*** EXERCISE DATA Section Begins ***

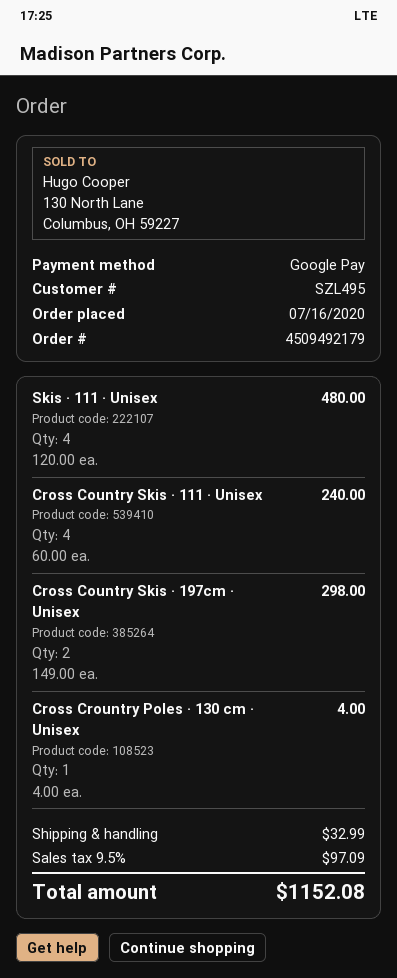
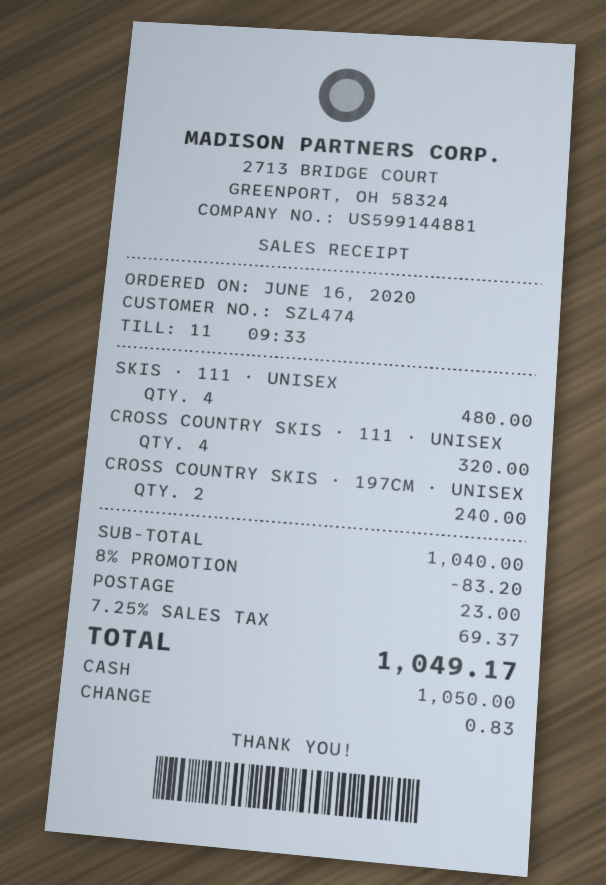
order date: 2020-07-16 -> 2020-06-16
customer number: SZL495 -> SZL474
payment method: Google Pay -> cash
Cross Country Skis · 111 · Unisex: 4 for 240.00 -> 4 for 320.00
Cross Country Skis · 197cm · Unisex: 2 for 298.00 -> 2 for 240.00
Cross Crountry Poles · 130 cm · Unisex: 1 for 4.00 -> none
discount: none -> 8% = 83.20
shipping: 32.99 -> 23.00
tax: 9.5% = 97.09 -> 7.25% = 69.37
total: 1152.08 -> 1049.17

*** EXERCISE DATA Section Ends ***
*** EXERCISE DATA Section Begins ***

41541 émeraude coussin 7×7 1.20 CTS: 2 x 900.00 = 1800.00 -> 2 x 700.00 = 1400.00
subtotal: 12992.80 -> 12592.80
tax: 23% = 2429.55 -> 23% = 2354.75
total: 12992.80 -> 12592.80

*** EXERCISE DATA Section Ends ***

▸ **WORK TO COMPLETE**
Please copy each line of the material that has the string "Skis" somewhere in it.

▸ **OUTPUT BELOW**
Cross Country Skis · 111 · Unisex: 4 for 240.00 -> 4 for 320.00
Cross Country Skis · 197cm · Unisex: 2 for 298.00 -> 2 for 240.00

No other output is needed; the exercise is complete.